Insurers' 11% cut in prior authorizations isn't enough to ease their critics

The data: US health insurers slashed prior authorizations by 11% in the past year, according to health plan trade group AHIP.

  • For context, prior authorization is a cost-control process used by health plans requiring clinicians to obtain approval before delivering a service or medication to ensure it’s medically necessary.
  • 6.5 million fewer prior authorizations were realized across a range of medical services.
  • Pre-treatment/service reviews were reduced by 15% in Medicare Advantage (MA) plans, which is notable since prior authorizations are much more prevalent in MA than in traditional Medicare.

How we got here: Last year, insurers pledged to slash prior authorizations and speed up approvals. While they claim these hurdles curb waste, critics see a profit-driven tactic to second-guess doctors and deny care. These administrative roadblocks force physicians to justify treatments and services, which can result in denials that prioritize the bottom line over the patient.

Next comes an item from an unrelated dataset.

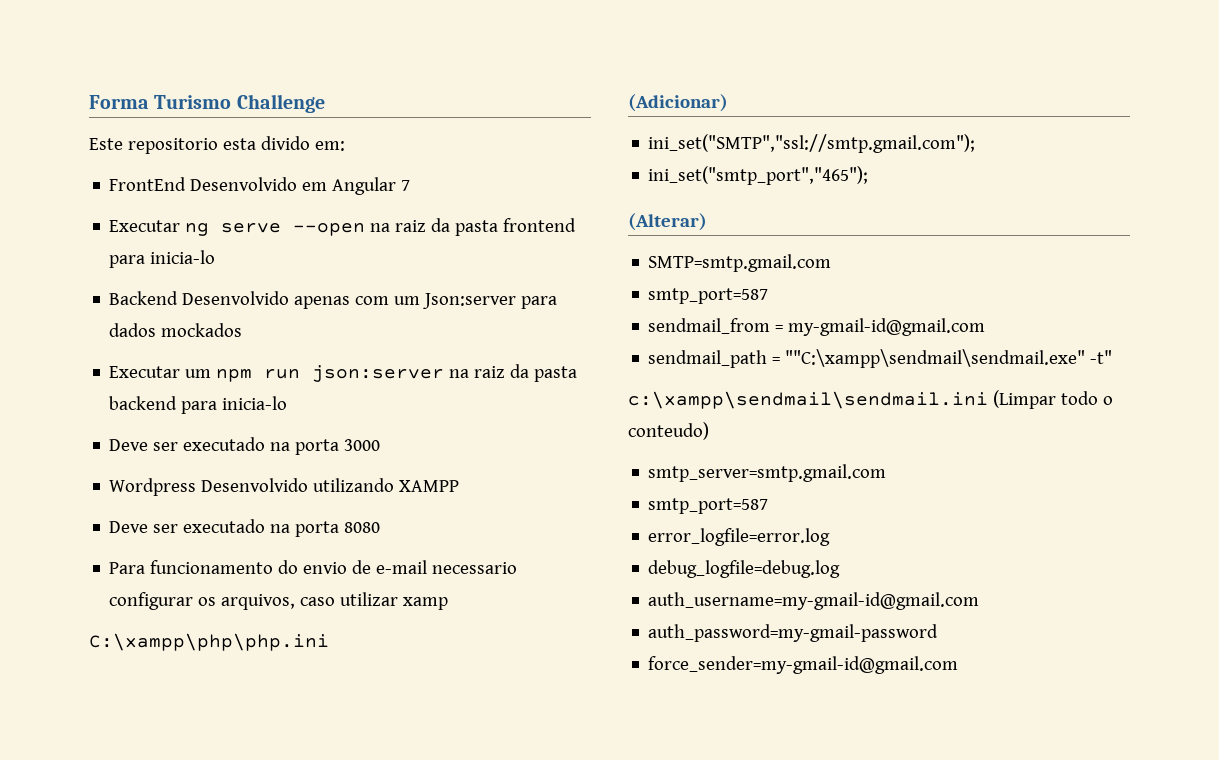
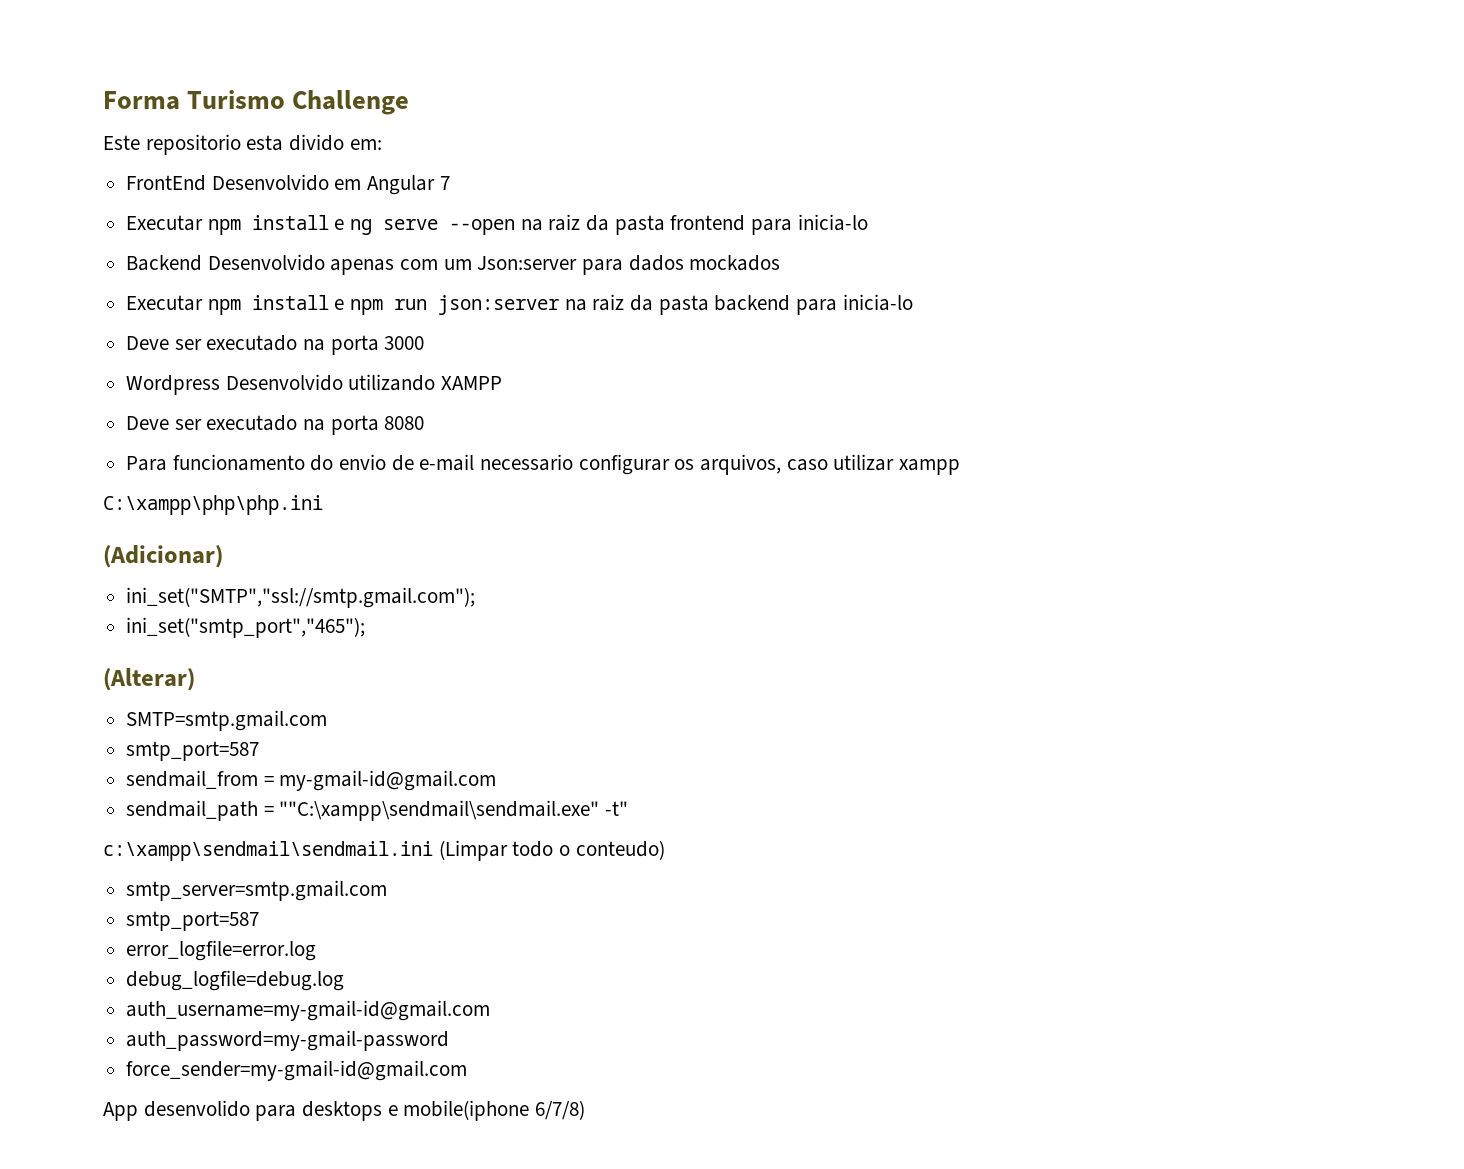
(181, 226) none -> [207,215,345,235] npm install e
[185,369,212,378] um -> [207,295,345,315] npm install e
[403,597,449,610] xamp -> [899,459,961,475] xampp
(959, 665) none -> [103,1100,586,1121] // App desenvolido para desktops e mobile(iphone 6/7/8)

Why it matters: Consumers and doctors see prior authorizations as bottlenecks that can meaningfully hinder patient care.

  • Beyond costs, prior authorization is the top barrier to care for insured US adults, with one-third calling it a major burden, according to a February KFF poll.
  • Roughly 70% of people whose care or treatment changed due to prior authorization said it negatively impacted their health.
  • 82% of clinicians say prior authorization sometimes leads patients to abandon treatment, according to AMA data—likely driven by time wasted on getting approvals and high out-of-pocket costs when coverage is denied.

Implications for health insurers and healthcare providers: An 11% drop in prior authorizations is a hollow metric. It fails to identify which treatments are affected, whether physician workloads have actually decreased, or if high-needs patients still face life-altering delays. Regulators will likely ignore these marginal "improvements" as they finalize rules for even faster reviews. Despite industry claims that denials are rare, congressional pressure and high-profile coverage of denied care will keep insurer business practices under a microscope.